- Opening Delimiter -
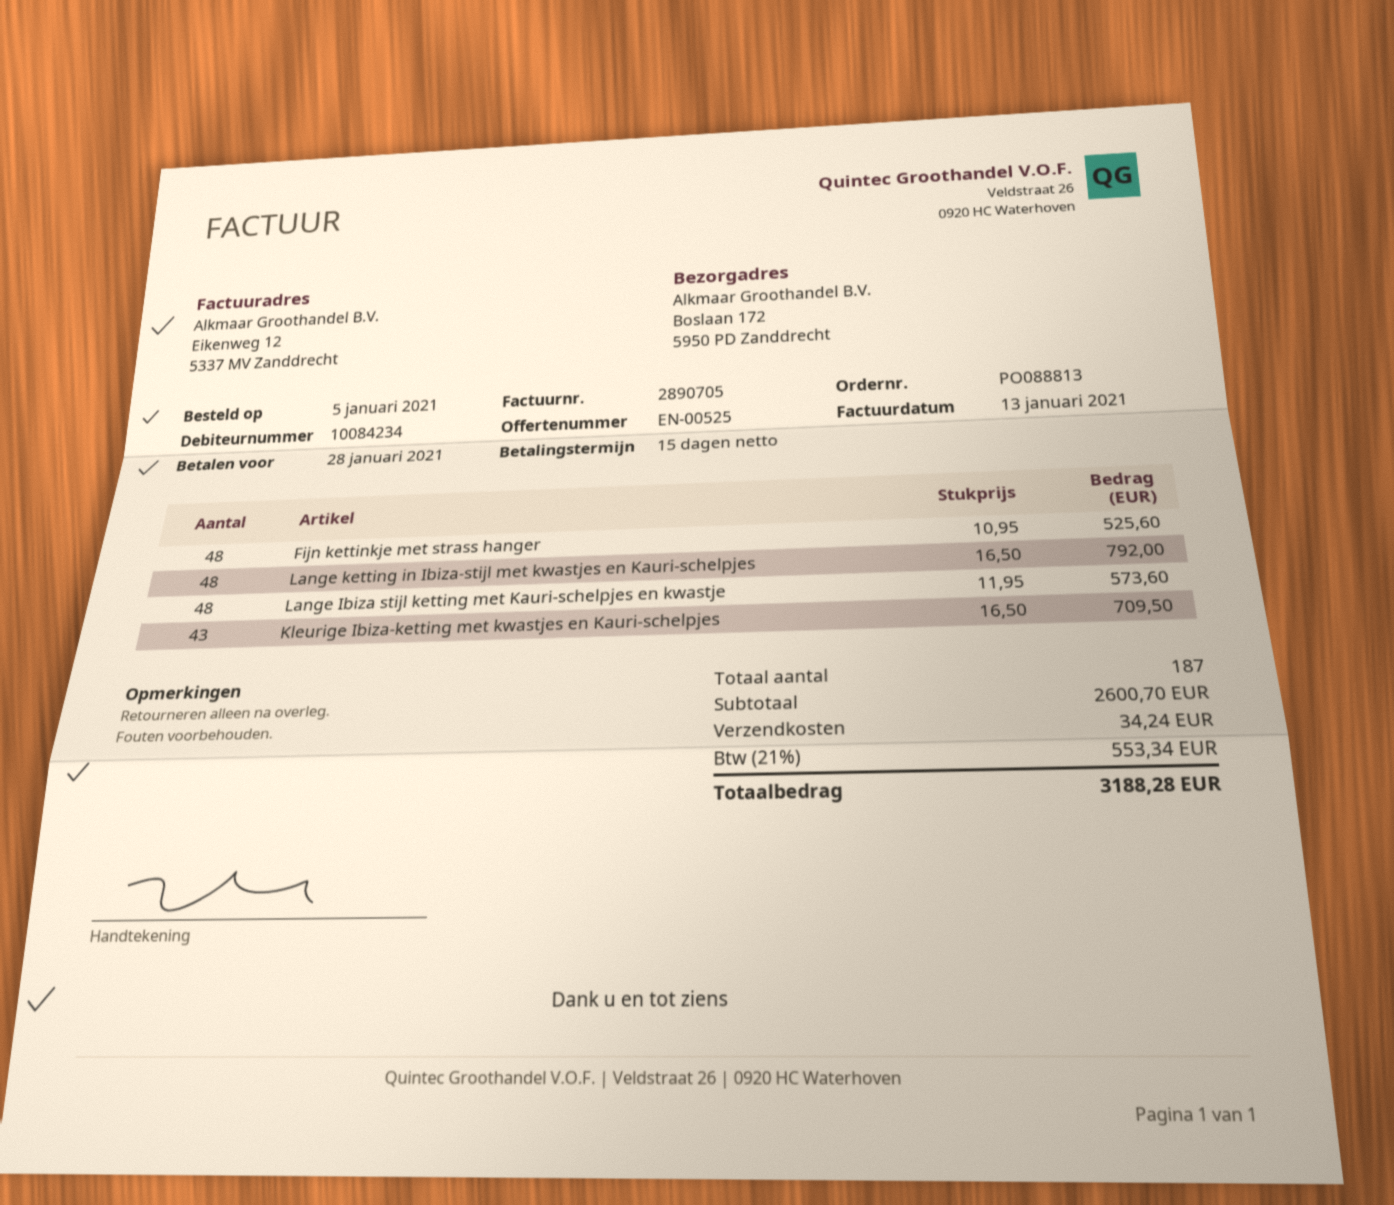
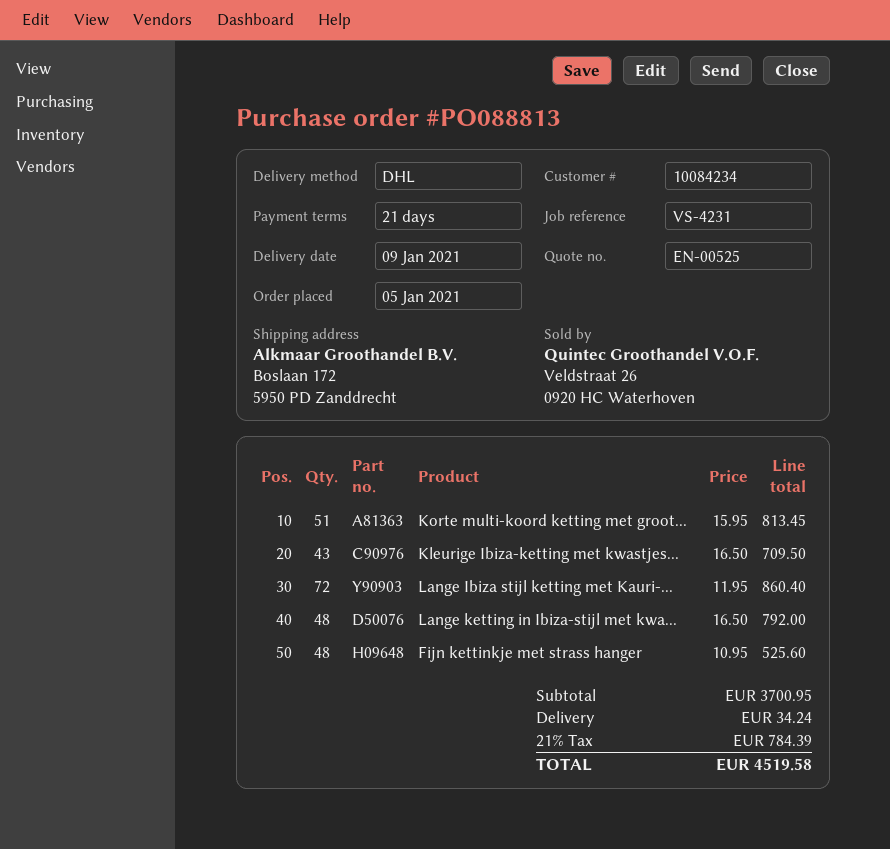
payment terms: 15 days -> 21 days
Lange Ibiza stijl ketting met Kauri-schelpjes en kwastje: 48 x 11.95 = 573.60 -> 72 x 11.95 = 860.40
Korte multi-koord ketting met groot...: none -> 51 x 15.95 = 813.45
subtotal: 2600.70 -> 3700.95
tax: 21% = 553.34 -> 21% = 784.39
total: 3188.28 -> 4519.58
- Closing Delimiter -
- Opening Delimiter -
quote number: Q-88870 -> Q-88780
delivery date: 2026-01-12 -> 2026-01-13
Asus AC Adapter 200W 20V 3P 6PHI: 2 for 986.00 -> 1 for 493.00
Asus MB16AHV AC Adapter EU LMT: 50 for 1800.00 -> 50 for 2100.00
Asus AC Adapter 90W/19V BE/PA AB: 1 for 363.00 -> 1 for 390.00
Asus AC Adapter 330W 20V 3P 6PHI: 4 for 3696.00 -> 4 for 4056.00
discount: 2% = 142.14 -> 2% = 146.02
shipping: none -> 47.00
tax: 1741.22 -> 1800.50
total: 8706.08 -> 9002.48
- Closing Delimiter -
Exercise details: All lines in the preceding records that hold the word "Adapter" need to be copied.

Solution to the exercise:
Asus AC Adapter 200W 20V 3P 6PHI: 2 for 986.00 -> 1 for 493.00
Asus MB16AHV AC Adapter EU LMT: 50 for 1800.00 -> 50 for 2100.00
Asus AC Adapter 90W/19V BE/PA AB: 1 for 363.00 -> 1 for 390.00
Asus AC Adapter 330W 20V 3P 6PHI: 4 for 3696.00 -> 4 for 4056.00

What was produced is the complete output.